Authorisation Number: 1012975486601

Date of advice: 24 February 2016

Ruling

Subject: Application of Capital Gains Tax

Question 1

Will any capital gain or profit arising on the disposal of the lots from Company A to Company B be exempt from income tax on the basis that Company A is an income tax exempt entity under Division 50 of the ITAA 1997 (in particular section 50-50(2) of the ITAA 1997) are satisfied?

Answer

Yes

This ruling applies for the following periods:

1 July 2015 - 30 June 2016

1 July 2016 - 30 June 2017

1 July 2017 - 30 June 2018

The scheme commences on:

1 July 2015

Relevant facts and circumstances

Relevant legislative provisions

Section 50-1 of the Income Tax Assessment Act 1997

Section 50-5 of the Income Tax Assessment Act 1997

Section 50-50 of the Income Tax Assessment Act 1997

Section 50-52 of the Income Tax Assessment Act 1997

Division 100 of the Income Tax Assessment Act 1997

Reasons for decision

Issue 1

Transfer of property and Capital Gains consequences

Question 1

Will any capital gain or profit arising on the disposal of the lots from Company A to Company B be exempt from income tax on the basis that Company A is an income tax exempt entity under Division 50 of the ITAA 1997 (in particular section 50-50(2) of the ITAA 1997) are satisfied?

Summary

Company A is income tax exempt, therefore, any capital gain is also exempt

Detailed reasoning

Section 50-1 of the ITAA 1997, in conjunction with item 1.1 of the table in section 50-5 of the ITAA 1997, specifies that the total ordinary income and statutory income of a charitable institution is exempt from income tax, subject to the special conditions contained in sections 50-50 and 50-52 of the ITAA 1997. Company A has already been endorsed as a charitable institution for income tax purposes, therefore it has already been determined that it meets the conditions contained in Division 50 of the ITAA 1997.

Although, Company A has already received income tax exempt status, this does not preclude a Capital Gains Tax (CGT) event from happening to the entity. Section 102-23 of the ITAA 1997 states that a CGT event still happens even if a gain or loss is disregarded.

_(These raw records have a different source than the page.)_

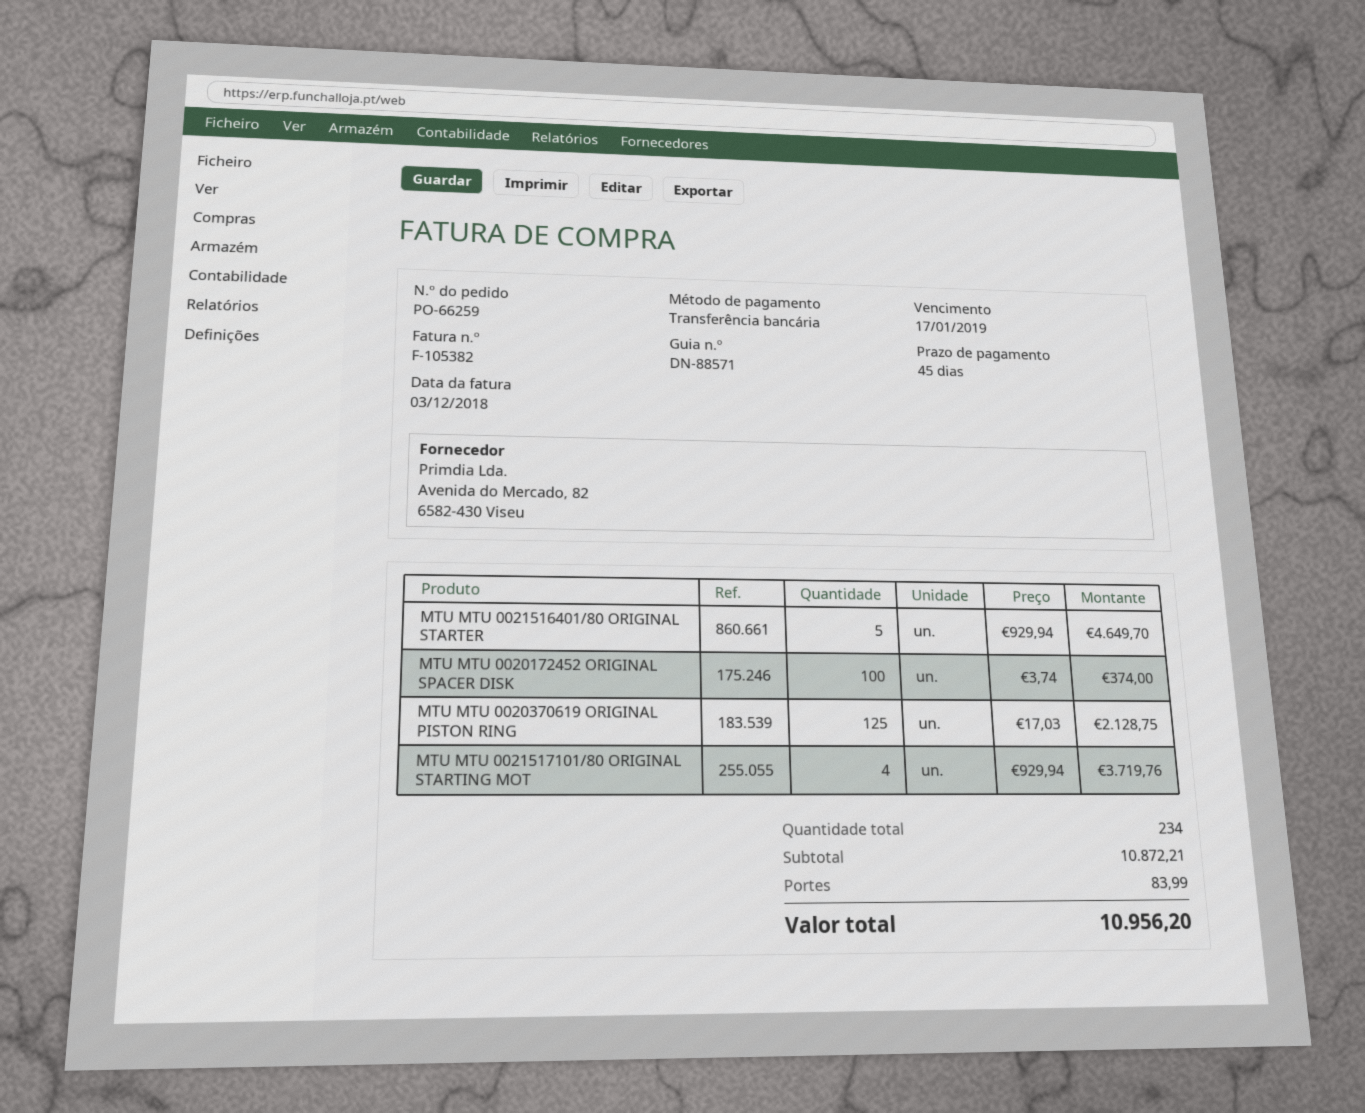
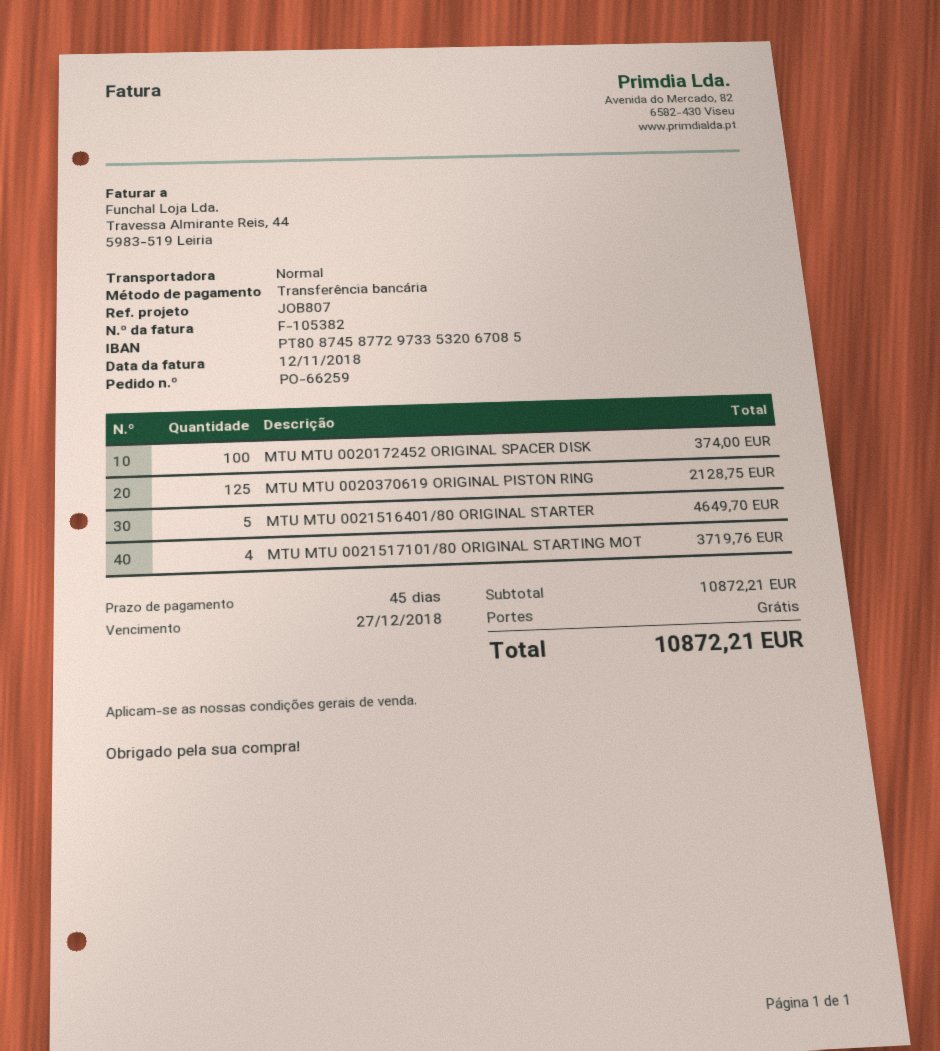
invoice date: 2018-12-03 -> 2018-11-12
due date: 2019-01-17 -> 2018-12-27
shipping: 83.99 -> 0.00
total: 10956.20 -> 10872.21

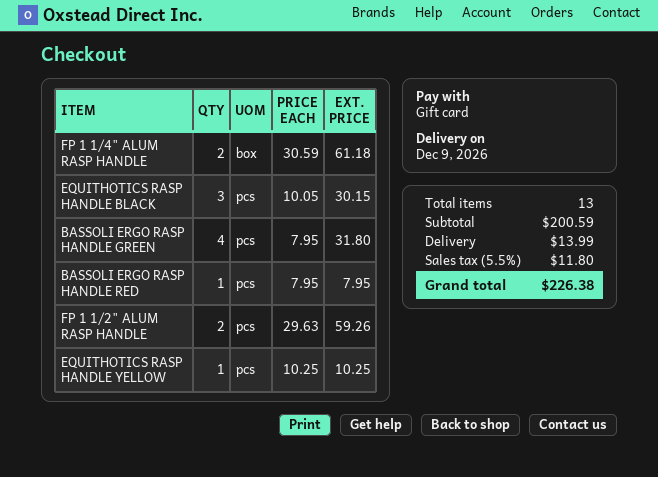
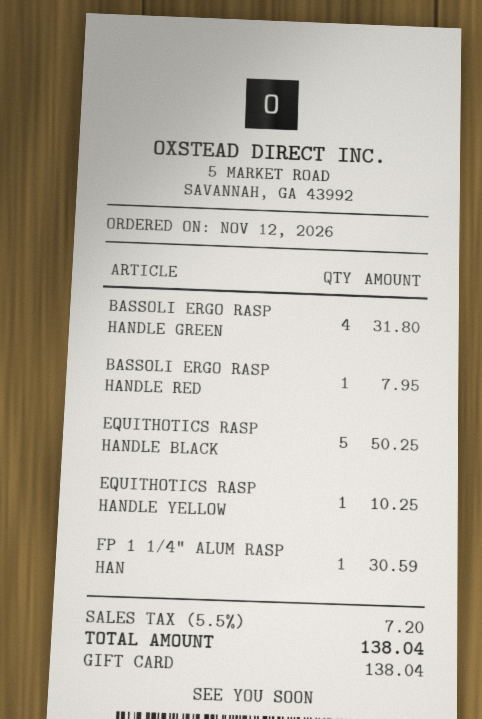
FP 1 1/4" ALUM RASP HANDLE: 2 for 61.18 -> 1 for 30.59
EQUITHOTICS RASP HANDLE BLACK: 3 for 30.15 -> 5 for 50.25
FP 1 1/2" ALUM RASP HANDLE: 2 for 59.26 -> none
shipping: 13.99 -> none
tax: 5.5% = 11.80 -> 5.5% = 7.20
total: 226.38 -> 138.04

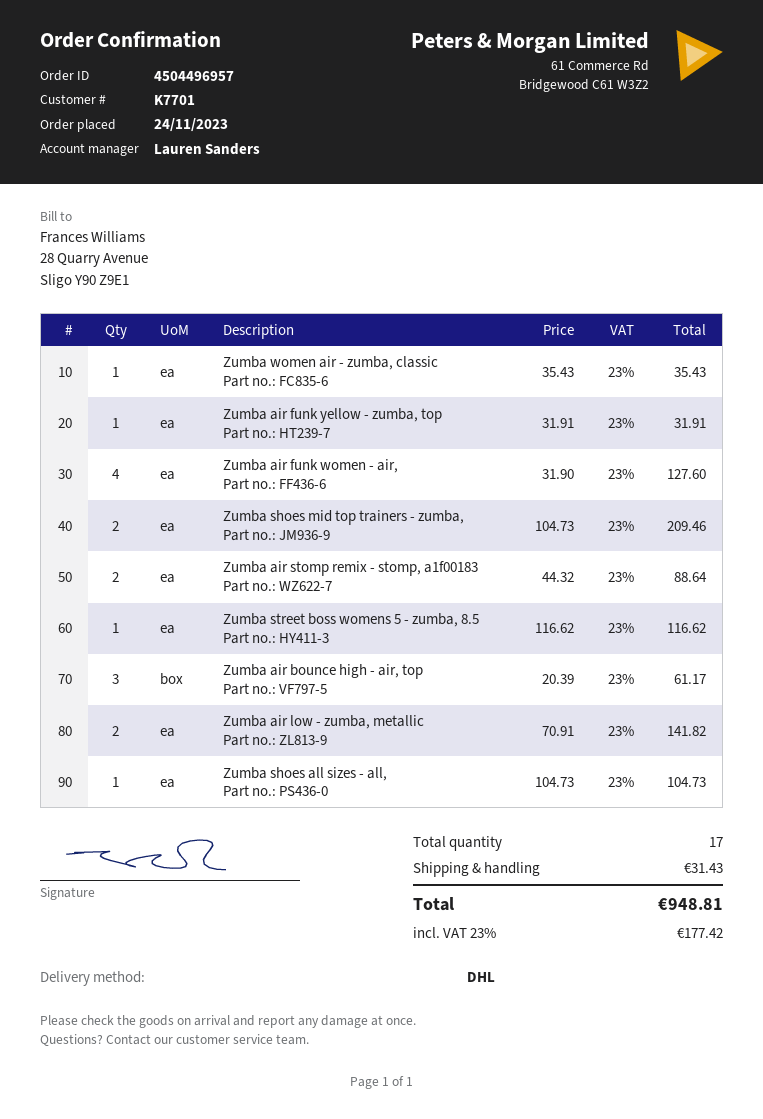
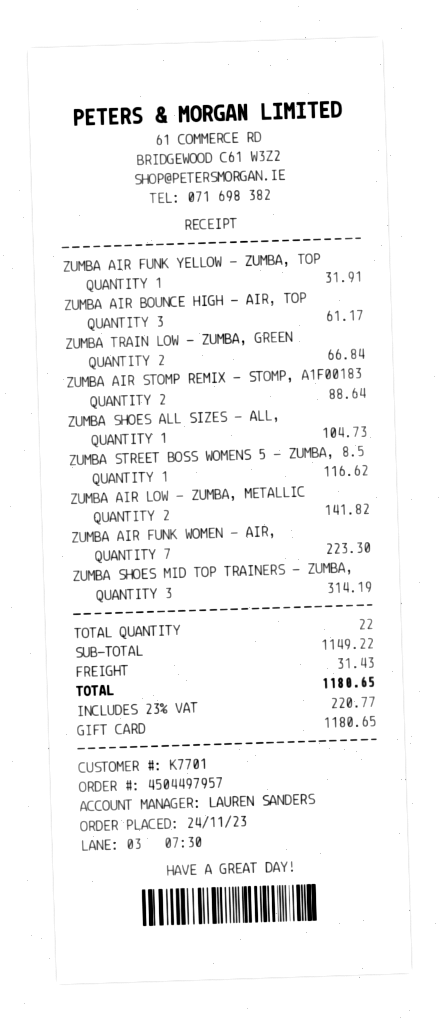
order number: 4504496957 -> 4504497957
Zumba women air - zumba, classic: 1 for 35.43 -> none
Zumba air funk women - air,: 4 for 127.60 -> 7 for 223.30
Zumba shoes mid top trainers - zumba,: 2 for 209.46 -> 3 for 314.19
ZUMBA TRAIN LOW - ZUMBA, GREEN: none -> 2 for 66.84
total quantity: 17 -> 22
tax: 23% = 177.42 -> 23% = 220.77
total: 948.81 -> 1180.65

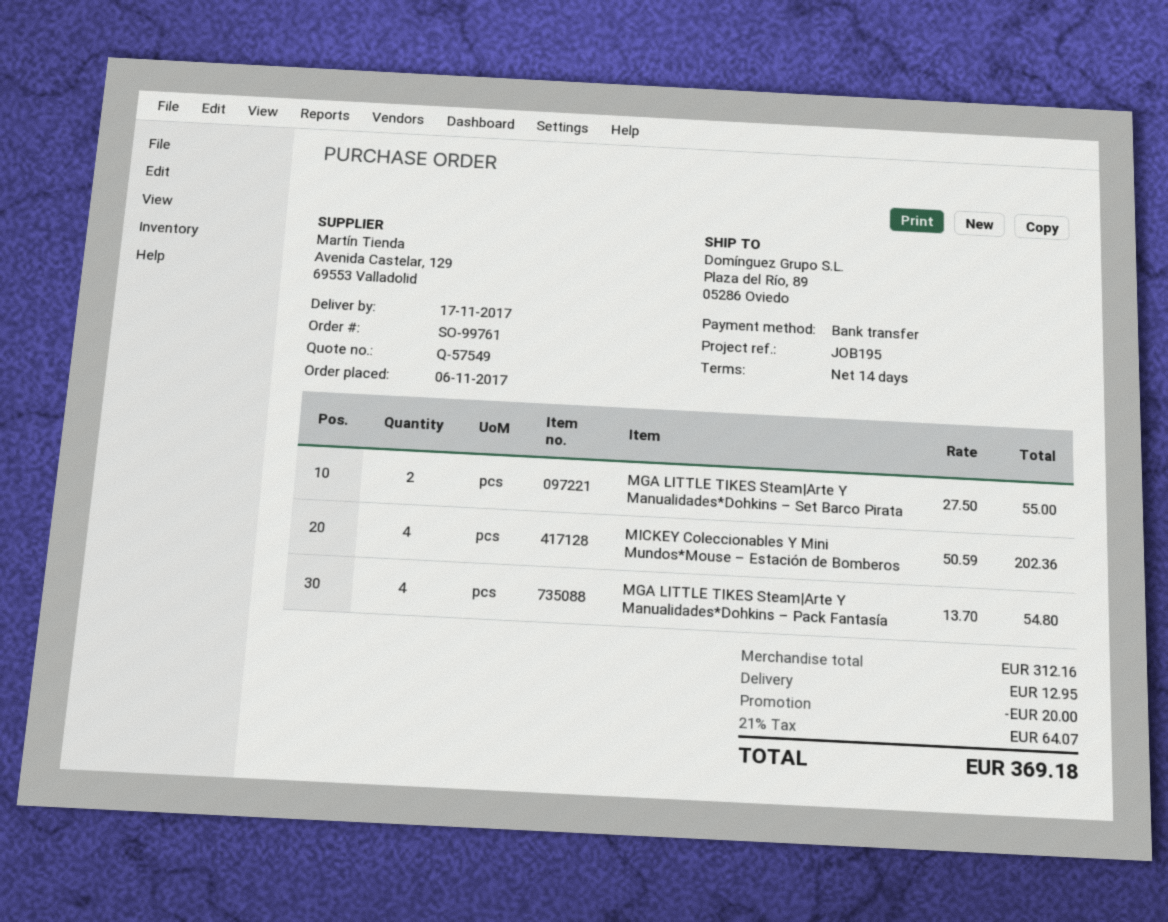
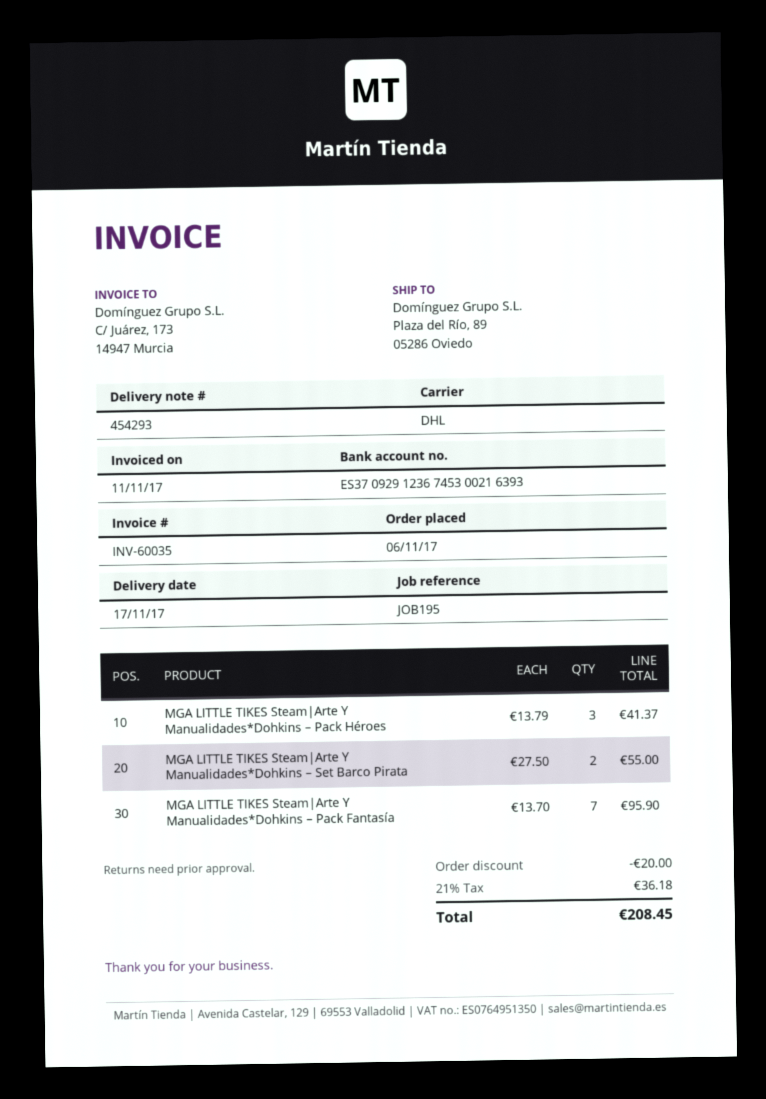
MICKEY Coleccionables Y Mini Mundos*Mouse – Estación de Bomberos: 4 x 50.59 = 202.36 -> none
MGA LITTLE TIKES Steam|Arte Y Manualidades*Dohkins – Pack Fantasía: 4 x 13.70 = 54.80 -> 7 x 13.70 = 95.90
MGA LITTLE TIKES Steam|Arte Y Manualidades*Dohkins – Pack Héroes: none -> 3 x 13.79 = 41.37
shipping: 12.95 -> none
tax: 21% = 64.07 -> 21% = 36.18
total: 369.18 -> 208.45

Section 104-10 of the ITAA 1997 states that CGT event A1 occurs if you dispose of a CGT asset. Disposal occurs if ownership changes from one entity to another entity, however, a change of ownership does not occur if you stop being the legal owner of the asset but continue to be its beneficial owner.

Company B is your wholly owned subsidiary. Selling the lots to Company B does not change ownership of the assets as Company A remains the beneficial owner.

CGT is not considered a separate tax rather, any capital gain is included in the calculation of assessable income for income tax purposes. Company A is income tax exempt therefore any capital gain is also exempt.